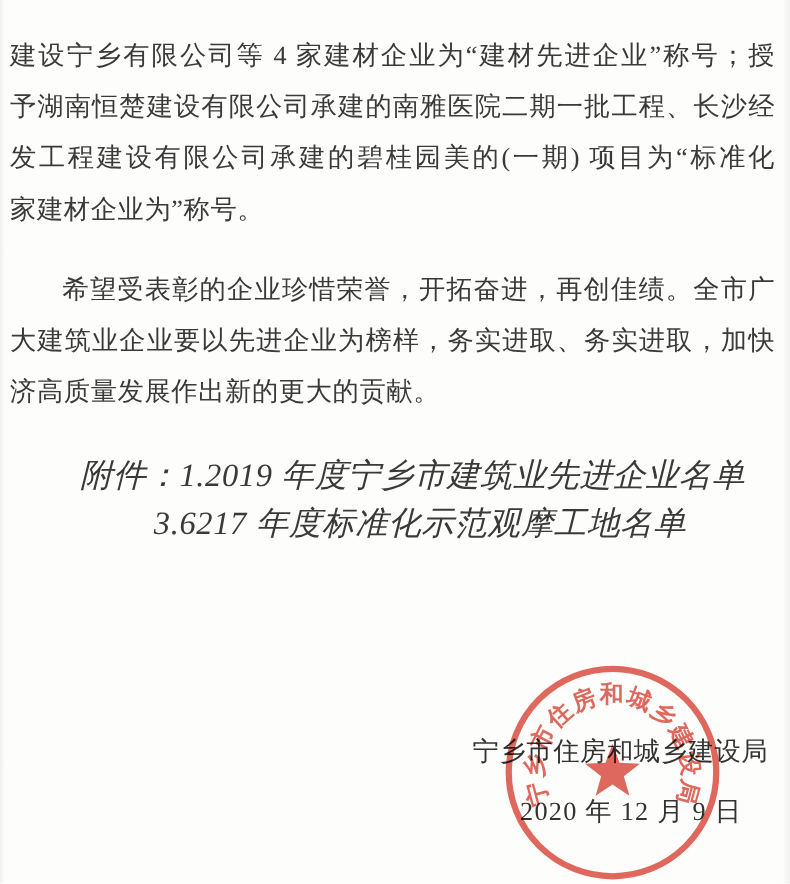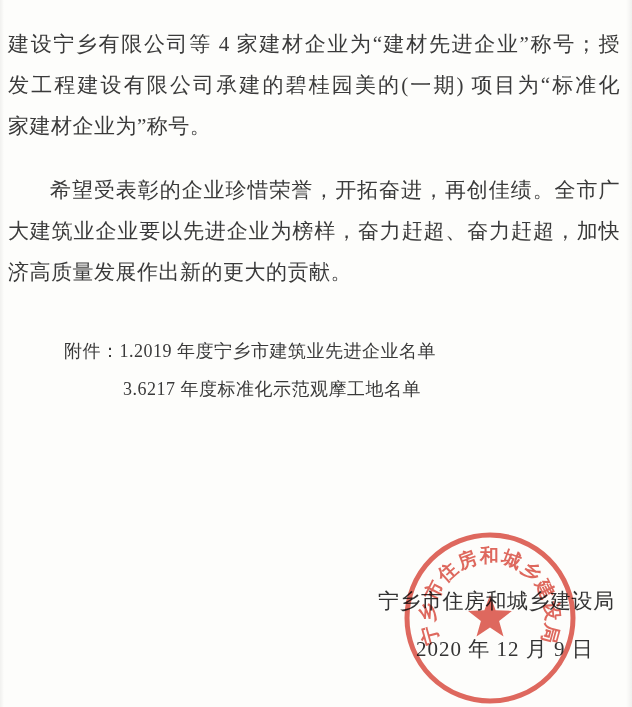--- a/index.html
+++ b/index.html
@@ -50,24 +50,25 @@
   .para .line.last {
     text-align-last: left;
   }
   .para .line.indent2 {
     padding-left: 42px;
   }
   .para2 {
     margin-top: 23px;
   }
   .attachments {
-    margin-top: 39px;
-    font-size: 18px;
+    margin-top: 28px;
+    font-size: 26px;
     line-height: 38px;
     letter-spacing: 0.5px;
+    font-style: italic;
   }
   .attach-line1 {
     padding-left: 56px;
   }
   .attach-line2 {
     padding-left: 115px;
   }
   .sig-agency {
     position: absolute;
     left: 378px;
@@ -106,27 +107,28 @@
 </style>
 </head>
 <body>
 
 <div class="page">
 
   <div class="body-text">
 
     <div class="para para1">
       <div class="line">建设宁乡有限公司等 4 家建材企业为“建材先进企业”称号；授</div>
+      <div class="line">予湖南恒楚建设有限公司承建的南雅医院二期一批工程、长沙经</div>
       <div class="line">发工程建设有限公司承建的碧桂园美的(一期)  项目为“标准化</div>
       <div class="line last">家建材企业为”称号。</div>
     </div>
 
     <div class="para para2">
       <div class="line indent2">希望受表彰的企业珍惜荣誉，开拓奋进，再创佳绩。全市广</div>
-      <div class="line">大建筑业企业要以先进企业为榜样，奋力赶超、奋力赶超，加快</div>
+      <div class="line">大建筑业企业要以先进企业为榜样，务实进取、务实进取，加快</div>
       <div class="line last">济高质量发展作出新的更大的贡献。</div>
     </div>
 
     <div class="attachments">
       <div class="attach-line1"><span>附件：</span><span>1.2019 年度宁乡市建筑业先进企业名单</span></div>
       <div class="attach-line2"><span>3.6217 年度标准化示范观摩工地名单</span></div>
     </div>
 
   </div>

────────────────────

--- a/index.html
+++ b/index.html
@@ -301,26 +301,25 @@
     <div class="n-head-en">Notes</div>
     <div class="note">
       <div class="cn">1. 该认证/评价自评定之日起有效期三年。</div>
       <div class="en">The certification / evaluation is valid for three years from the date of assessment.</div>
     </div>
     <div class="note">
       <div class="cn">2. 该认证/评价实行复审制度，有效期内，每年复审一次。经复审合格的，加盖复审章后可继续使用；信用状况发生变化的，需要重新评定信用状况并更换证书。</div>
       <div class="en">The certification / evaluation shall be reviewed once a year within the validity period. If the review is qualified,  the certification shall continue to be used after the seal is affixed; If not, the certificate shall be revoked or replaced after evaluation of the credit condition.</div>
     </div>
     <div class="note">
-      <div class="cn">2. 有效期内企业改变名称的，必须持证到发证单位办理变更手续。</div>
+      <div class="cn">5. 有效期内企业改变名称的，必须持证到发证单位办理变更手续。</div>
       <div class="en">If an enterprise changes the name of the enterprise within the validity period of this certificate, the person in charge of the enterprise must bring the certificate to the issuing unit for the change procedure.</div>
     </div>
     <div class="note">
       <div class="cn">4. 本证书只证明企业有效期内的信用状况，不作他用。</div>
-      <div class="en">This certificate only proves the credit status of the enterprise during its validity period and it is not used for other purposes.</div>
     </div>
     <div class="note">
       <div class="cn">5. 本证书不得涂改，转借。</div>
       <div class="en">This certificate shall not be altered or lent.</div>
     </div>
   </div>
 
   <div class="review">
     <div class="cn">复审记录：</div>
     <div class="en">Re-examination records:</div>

────────────────────

> WHAT THE TASK ASKS
Exactly one number should be given, showing how many lines of the material above contain the string "left".

> YOUR SOLUTION
5